Es gibt drei Ebenen des Handelns:

Individuell: Kein Verbrenner fahren, PV auf das Dach. (Mache ich.)

Kollektiv: Demos organisieren (z.B. 40k bei #SaveYourInternet).

Strukturell: Politische Alternativen schaffen (Bündnis Grundeinkommen 2017).

Wer mir Untätigkeit vorwirft, hat den Unterschied zwischen Konsum und politischer Gestaltung nicht verstanden.

Wissenschaftler wie Harald Lesch oder @rahmstorf „reden“ auch seit Jahrzehnten. Ist das „nichts tun“? Nein.

Information ist das Betriebssystem der Demokratie. Wenn das Betriebssystem durch Desinformation (AfD/Dieseldieter-Hetze) korrumpiert wird, ist Aufklärung die wichtigste Form der Sabotage gegen den Abgrund.
Das Argument „Geh doch selbst kämpfen/kleben/bauen“ ist eine logische Falle. Eine Gesellschaft funktioniert durch Arbeitsteilung.
Wenn ich meine Zeit nutze, um Zehntausende zu mobilisieren oder physikalische Fakten gegen populistische Lügen zu verteidigen, ist das ein Hebel, den kein „privater Verzicht“ jemals erreichen kann.
Wir erleben gerade, wie @spdbt und @cducsubt aus Angst vor der eigenen Courage vor der Desinformation kapitulieren. Sie opfern die Zukunft der Enkel für die Umfragewerte von morgen.

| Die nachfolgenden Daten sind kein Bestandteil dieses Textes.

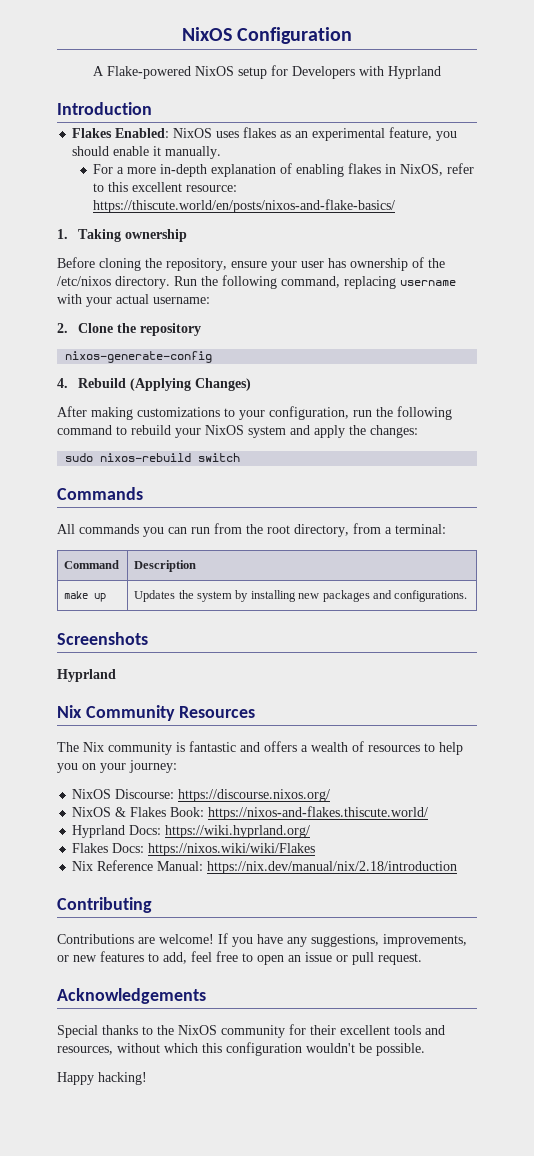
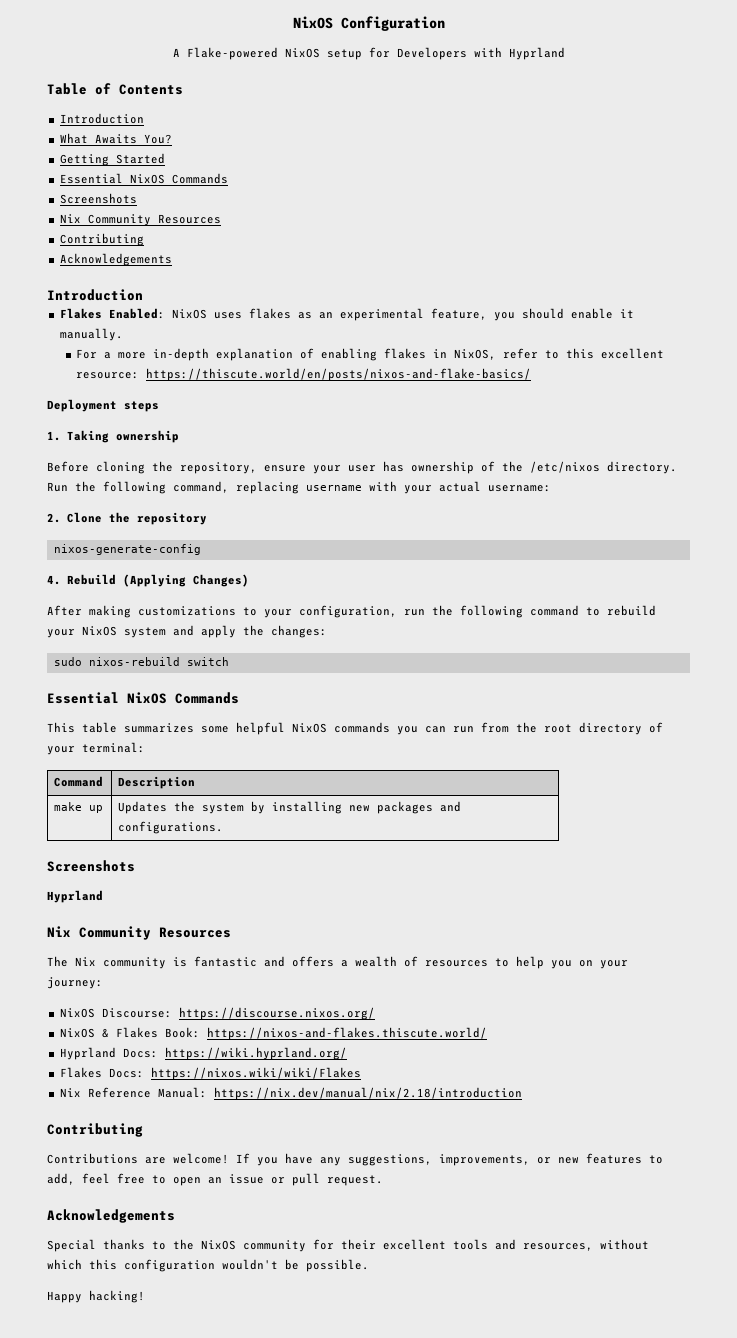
+ Table of Contents
+ Introduction
+ What Awaits You?
+ Getting Started
+ Essential NixOS Commands
+ Screenshots
+ Nix Community Resources
+ Contributing
+ Acknowledgements
+ Deployment steps
  sudo nixos-rebuild switch
- Commands
- All commands you can run from the root directory, from a terminal:
+ Essential NixOS Commands
+ This table summarizes some helpful NixOS commands you can run from the root directory of your terminal:

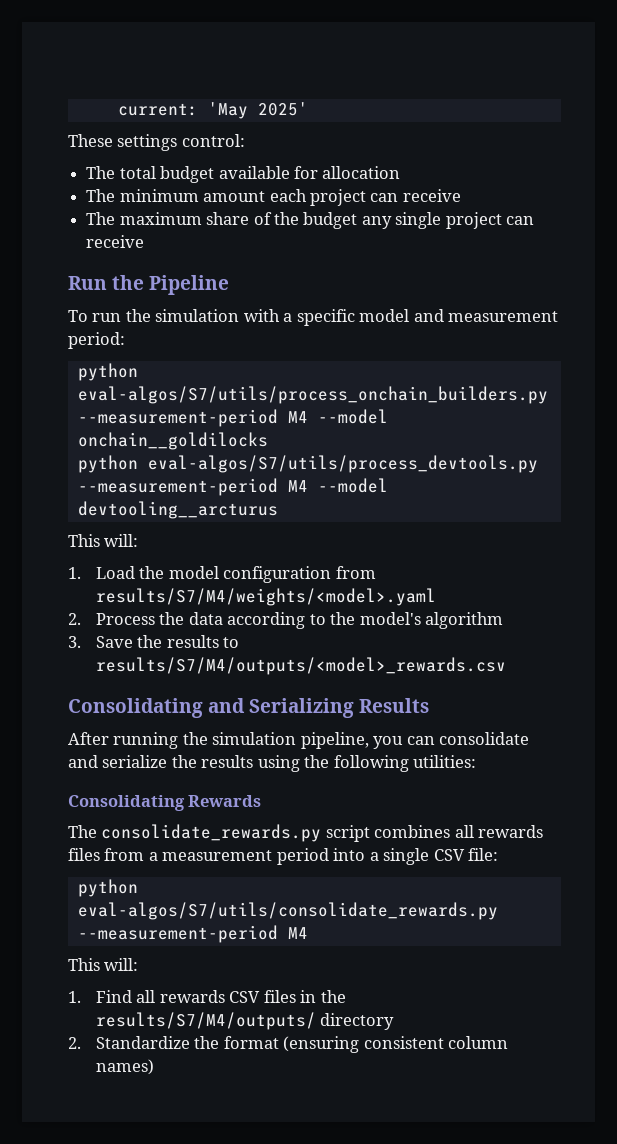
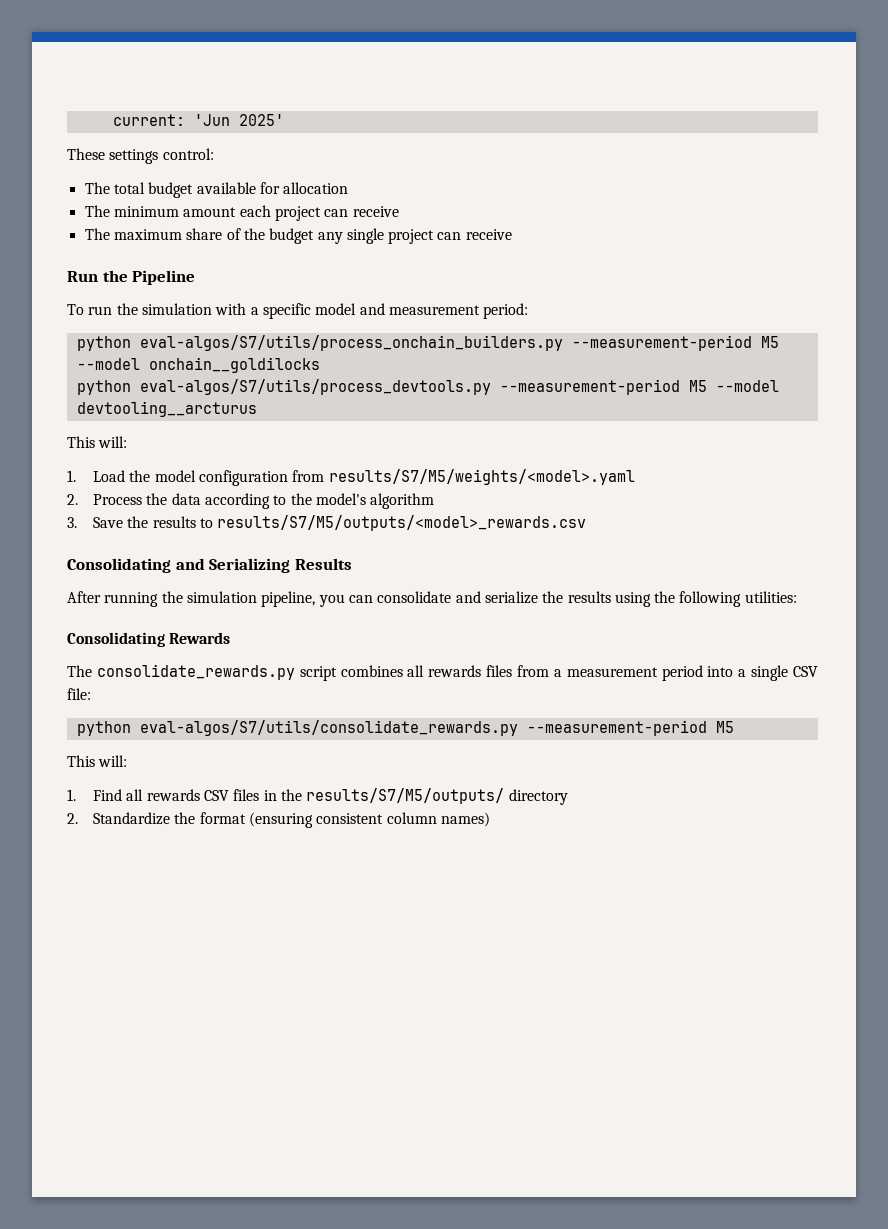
- current: 'May 2025'
+ current: 'Jun 2025'
- python eval-algos/S7/utils/process_onchain_builders.py --measurement-period M4 --model onchain__goldilocks
+ python eval-algos/S7/utils/process_onchain_builders.py --measurement-period M5 --model onchain__goldilocks
- python eval-algos/S7/utils/process_devtools.py --measurement-period M4 --model devtooling__arcturus
+ python eval-algos/S7/utils/process_devtools.py --measurement-period M5 --model devtooling__arcturus
- 1. Load the model configuration from results/S7/M4/weights/<model>.yaml
+ 1. Load the model configuration from results/S7/M5/weights/<model>.yaml
- 3. Save the results to results/S7/M4/outputs/<model>_rewards.csv
+ 3. Save the results to results/S7/M5/outputs/<model>_rewards.csv
- python eval-algos/S7/utils/consolidate_rewards.py --measurement-period M4
+ python eval-algos/S7/utils/consolidate_rewards.py --measurement-period M5
- 1. Find all rewards CSV files in the results/S7/M4/outputs/ directory
+ 1. Find all rewards CSV files in the results/S7/M5/outputs/ directory

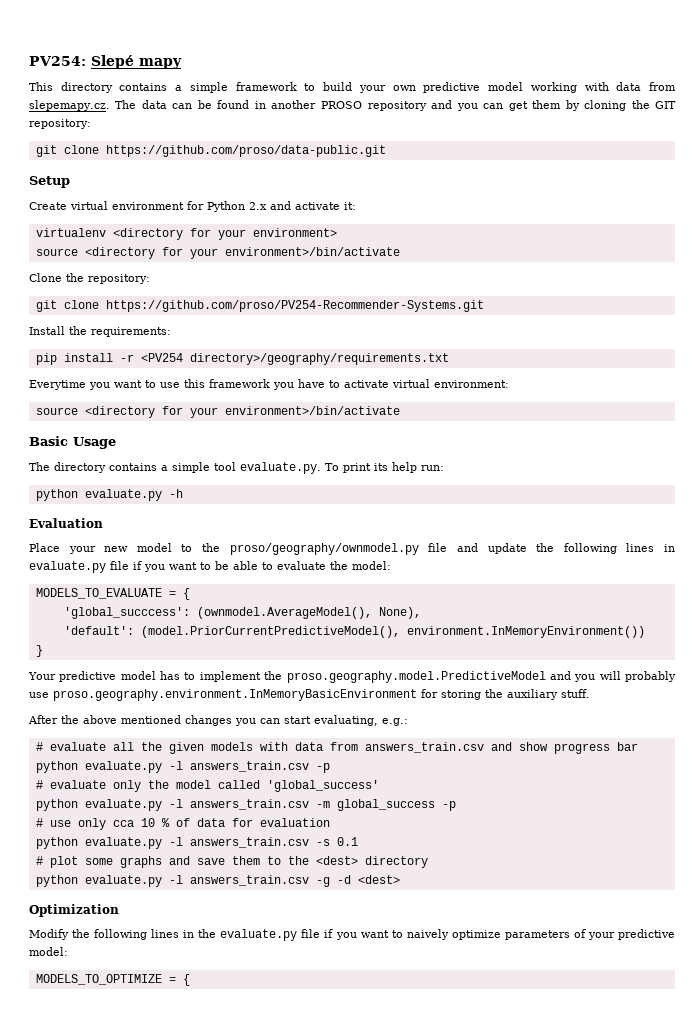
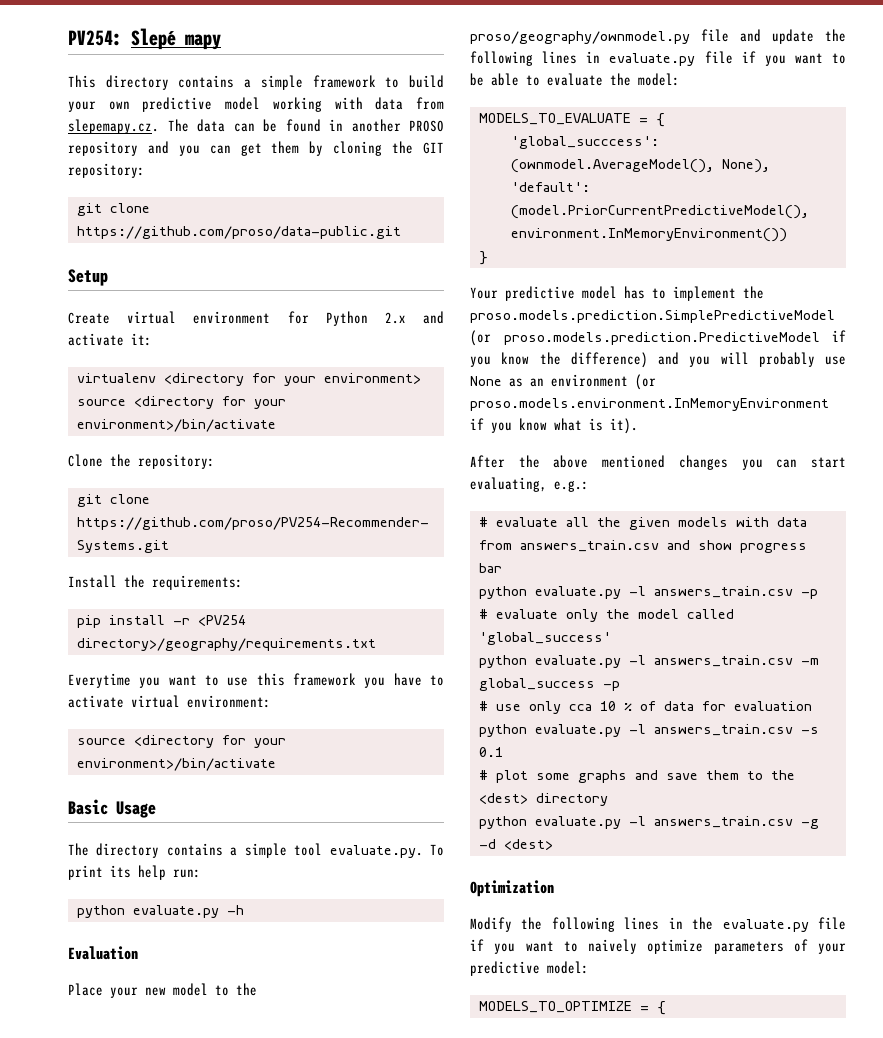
- Your predictive model has to implement the proso.geography.model.PredictiveModel and you will probably use proso.geography.environment.InMemoryBasicEnvironment for storing the auxiliary stuff.
+ Your predictive model has to implement the proso.models.prediction.SimplePredictiveModel (or proso.models.prediction.PredictiveModel if you know the difference) and you will probably use None as an environment (or proso.models.environment.InMemoryEnvironment if you know what is it).

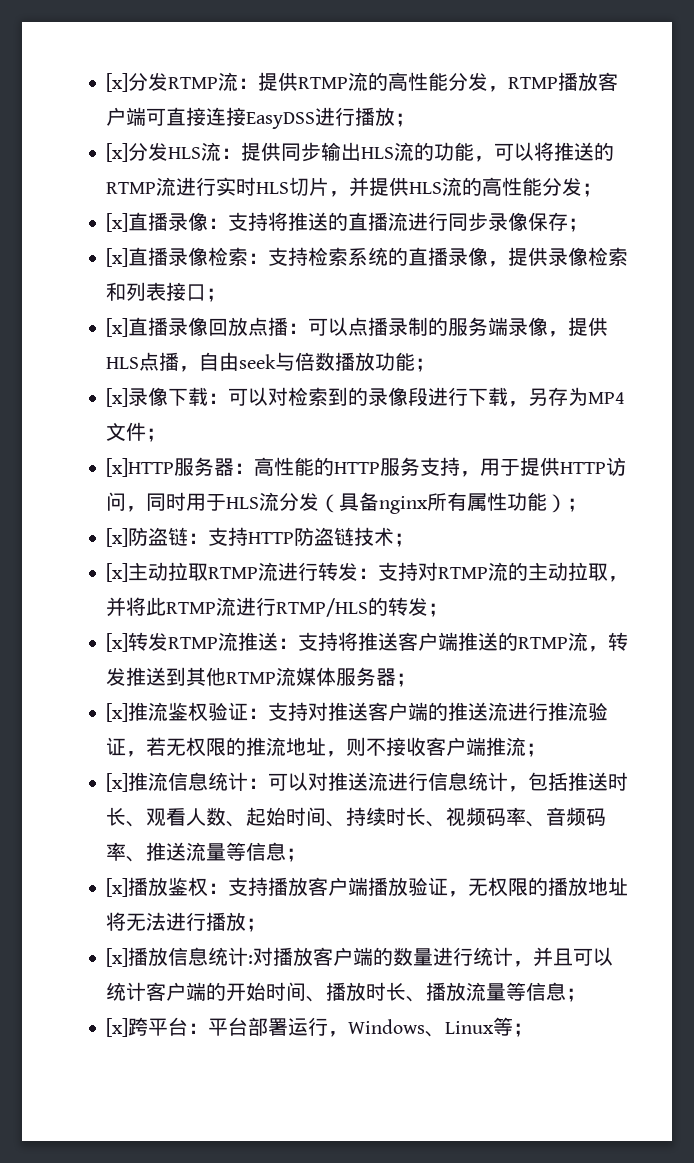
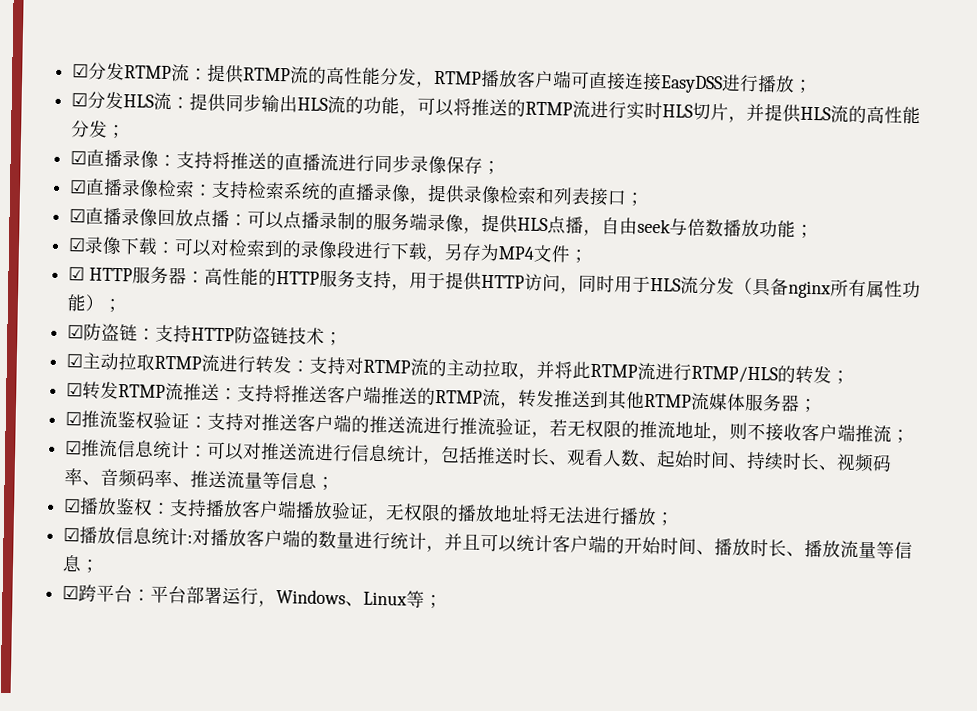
- [x]分发RTMP流：提供RTMP流的高性能分发，RTMP播放客户端可直接连接EasyDSS进行播放；
+ ☑分发RTMP流：提供RTMP流的高性能分发，RTMP播放客户端可直接连接EasyDSS进行播放；
- [x]分发HLS流：提供同步输出HLS流的功能，可以将推送的RTMP流进行实时HLS切片，并提供HLS流的高性能分发；
+ ☑分发HLS流：提供同步输出HLS流的功能，可以将推送的RTMP流进行实时HLS切片，并提供HLS流的高性能分发；
- [x]直播录像：支持将推送的直播流进行同步录像保存；
+ ☑直播录像：支持将推送的直播流进行同步录像保存；
- [x]直播录像检索：支持检索系统的直播录像，提供录像检索和列表接口；
+ ☑直播录像检索：支持检索系统的直播录像，提供录像检索和列表接口；
- [x]直播录像回放点播：可以点播录制的服务端录像，提供HLS点播，自由seek与倍数播放功能；
+ ☑直播录像回放点播：可以点播录制的服务端录像，提供HLS点播，自由seek与倍数播放功能；
- [x]录像下载：可以对检索到的录像段进行下载，另存为MP4文件；
+ ☑录像下载：可以对检索到的录像段进行下载，另存为MP4文件；
- [x]HTTP服务器：高性能的HTTP服务支持，用于提供HTTP访问，同时用于HLS流分发（具备nginx所有属性功能）；
+ ☑ HTTP服务器：高性能的HTTP服务支持，用于提供HTTP访问，同时用于HLS流分发（具备nginx所有属性功能）；
- [x]防盗链：支持HTTP防盗链技术；
+ ☑防盗链：支持HTTP防盗链技术；
- [x]主动拉取RTMP流进行转发：支持对RTMP流的主动拉取，并将此RTMP流进行RTMP/HLS的转发；
+ ☑主动拉取RTMP流进行转发：支持对RTMP流的主动拉取，并将此RTMP流进行RTMP/HLS的转发；
- [x]转发RTMP流推送：支持将推送客户端推送的RTMP流，转发推送到其他RTMP流媒体服务器；
+ ☑转发RTMP流推送：支持将推送客户端推送的RTMP流，转发推送到其他RTMP流媒体服务器；
- [x]推流鉴权验证：支持对推送客户端的推送流进行推流验证，若无权限的推流地址，则不接收客户端推流；
+ ☑推流鉴权验证：支持对推送客户端的推送流进行推流验证，若无权限的推流地址，则不接收客户端推流；
- [x]推流信息统计：可以对推送流进行信息统计，包括推送时长、观看人数、起始时间、持续时长、视频码率、音频码率、推送流量等信息；
+ ☑推流信息统计：可以对推送流进行信息统计，包括推送时长、观看人数、起始时间、持续时长、视频码率、音频码率、推送流量等信息；
- [x]播放鉴权：支持播放客户端播放验证，无权限的播放地址将无法进行播放；
+ ☑播放鉴权：支持播放客户端播放验证，无权限的播放地址将无法进行播放；
- [x]播放信息统计:对播放客户端的数量进行统计，并且可以统计客户端的开始时间、播放时长、播放流量等信息；
+ ☑播放信息统计:对播放客户端的数量进行统计，并且可以统计客户端的开始时间、播放时长、播放流量等信息；
- [x]跨平台：平台部署运行，Windows、Linux等；
+ ☑跨平台：平台部署运行，Windows、Linux等；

Da ist „I told you so“ kein hämischer Spruch, sondern die Dokumentation eines angekündigten Staatsversagens.

Meinen Enkeln werde ich sagen: Ich habe Parteien gebaut, ich habe Massen auf die Straße gebracht und ich habe die Wahrheit gesagt, als es unbequem war.

Was habt ihr getan, außer die zu beschimpfen, die das Problem beim Namen nannten?
Reden und Handeln schließen sich nicht aus. Sie bedingen einander.